Know it alls vs. Learn it alls
“Know it alls” don’t find the answers, but “learn it alls” do.
Chances are you’ve seen a Nest thermostat before. You may even have one at home. Back in 2011, Nest broke new ground with the launch of the very first “smart” thermostat. It revolutionized the HVAC industry and smart home sector. That part is well documented. The back story, not quite as known, is that the thermostat almost didn’t make it to market – at least not the way we’ve come to know it.
Early in its development, Nest did what any company trying to solve a hardware problem might do: It handed the project off to a team of brilliant engineers. Their challenge: Create a thermostat capable of saving homeowners energy and money all at once. Within eighteen months, the engineers delivered: A beautiful, stainless-steel orb built on machine learning and artificial intelligence. It was a brilliant little device, unlike anything that had come before it.
But how do you get people to pay for it and welcome it into their homes?
So Nest did something unusual, at least by industry standards: It assembled a highly diverse team made up of design experts and marketing executives to work together with the engineers during next-stage development. Together, this team would have to solve the final challenge: Changing consumer behavior.
Imagine for a moment you’re the engineer sitting on that team. You’d have every right to be a “know it all.” Because let’s face it: What could the marketing guy sitting across from you possibly have to say about AI or alternating currents? You and your engineering group built this thing from the ground up, imagining every possible technical challenge and solving around it.
But that’s not how the Nest team approached it. They didn’t come at it as “know it alls.” They approached it as “learn it alls.”
“Know it alls” have all the answers – or at least they think they do. “Learn it alls” realize they don’t have all the answers – but they know they might find them, if they listen closely enough.
As you’d expect, these marketers didn’t know much about machine learning, but it turned out they knew a thing or two about creating products that people would love. And that’s the story of how Nest’s signature design – the little green leaf – came to pass: The engineers were solely focused on building a device that would save energy. So that’s what they did. But the marketers understood that saving energy wasn’t enough – sure, people liked the idea, but not enough to actually commit to its practice.
To change habits, the product needed a behavioral trigger, something that could act both as a stimulus and a reward. That’s where the leaf would help. When homeowners got into the habit of energy conservation, the leaf magically appeared on the panel, a digital badge recognizing and rewarding their eco-consciousness. The leaf became a point of pride, something people began to talk about around the dinner table and among friends and neighbors.

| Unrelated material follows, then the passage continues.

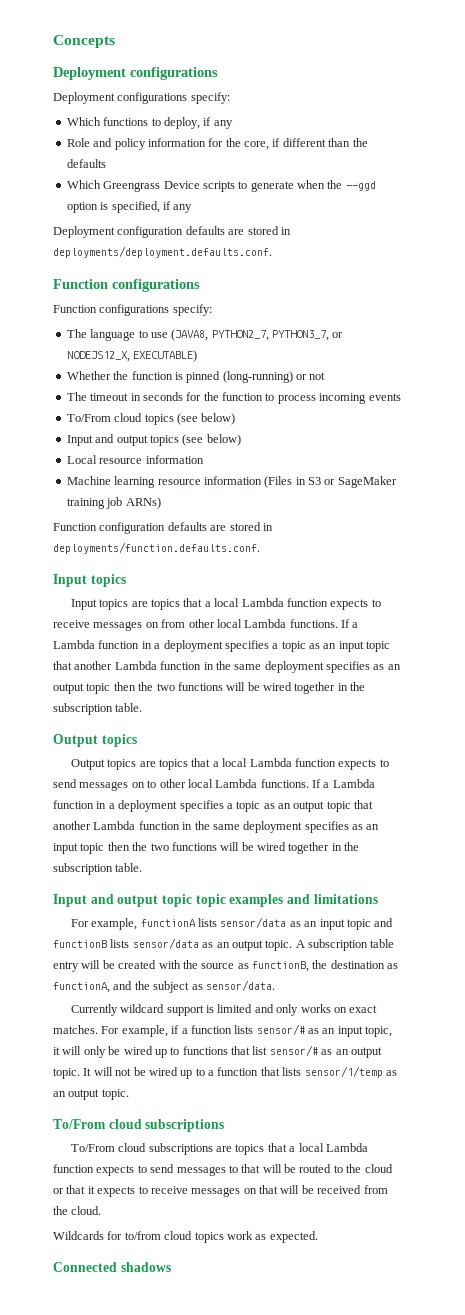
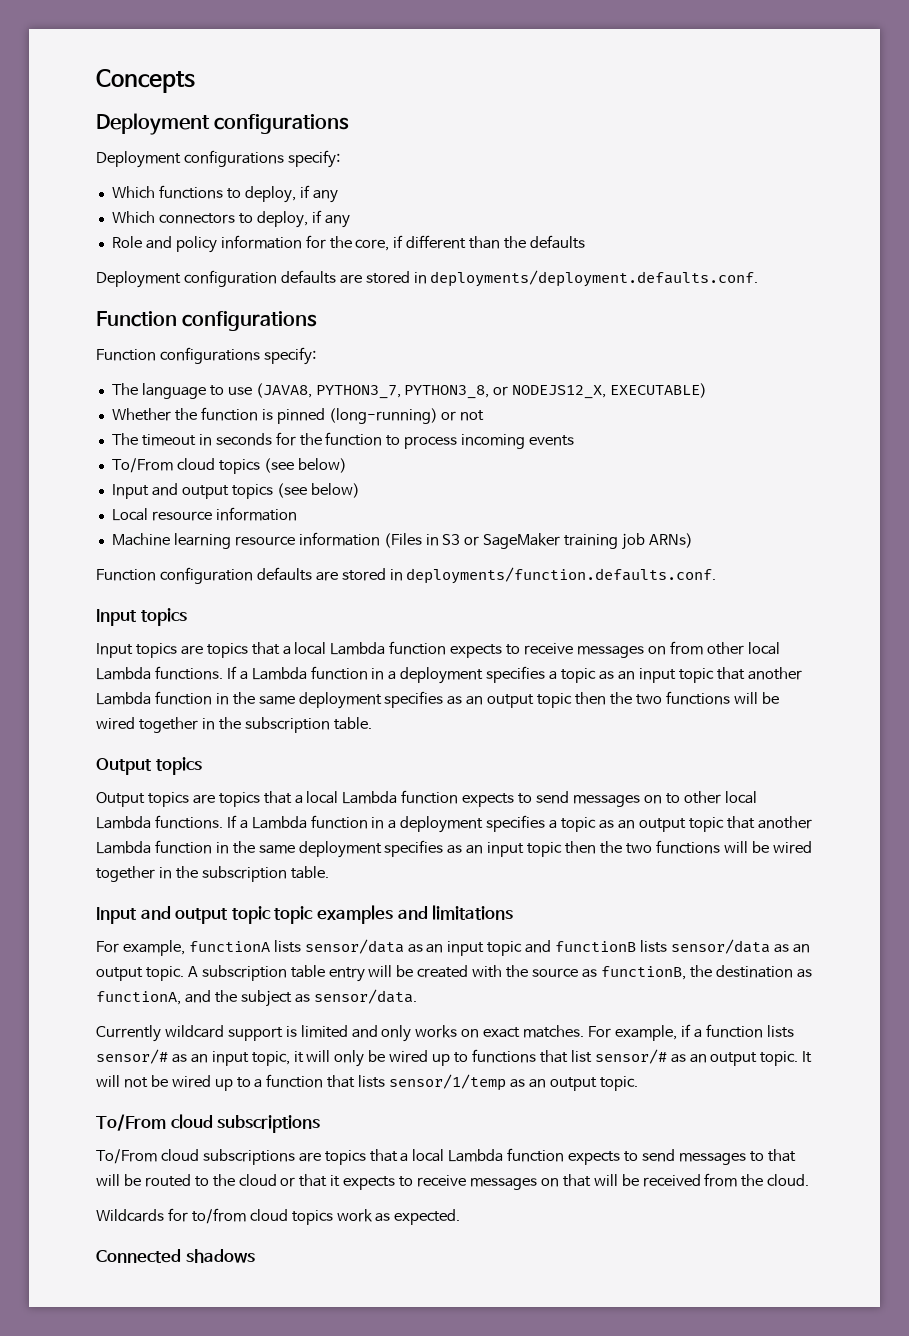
(233, 124) none -> [111,210,350,228] // Which connectors to deploy, if any
[66,180,376,192] [66,201,193,213] // Which Greengrass Device scripts to generate when the --ggd option is specified, if any -> (586, 242) none
[211,330,329,341] PYTHON2_7, PYTHON3_7, -> [315,385,490,399] PYTHON3_7, PYTHON3_8,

Families competed to see who could score the most consecutive days with the coveted leaf. Suddenly, conservation was cool.
The early designs, produced by engineers, leveraged artificial intelligence to make the product. But it was the later design, informed by the marketers, that leveraged human dynamics to make the product lovable.
“Know it alls” don’t have the answers. “Learn it alls” do.
And if Nest didn’t try to tap into their team genius and learn from one another, it just might have ended up making the world’s smartest thermostat that nobody ever wanted.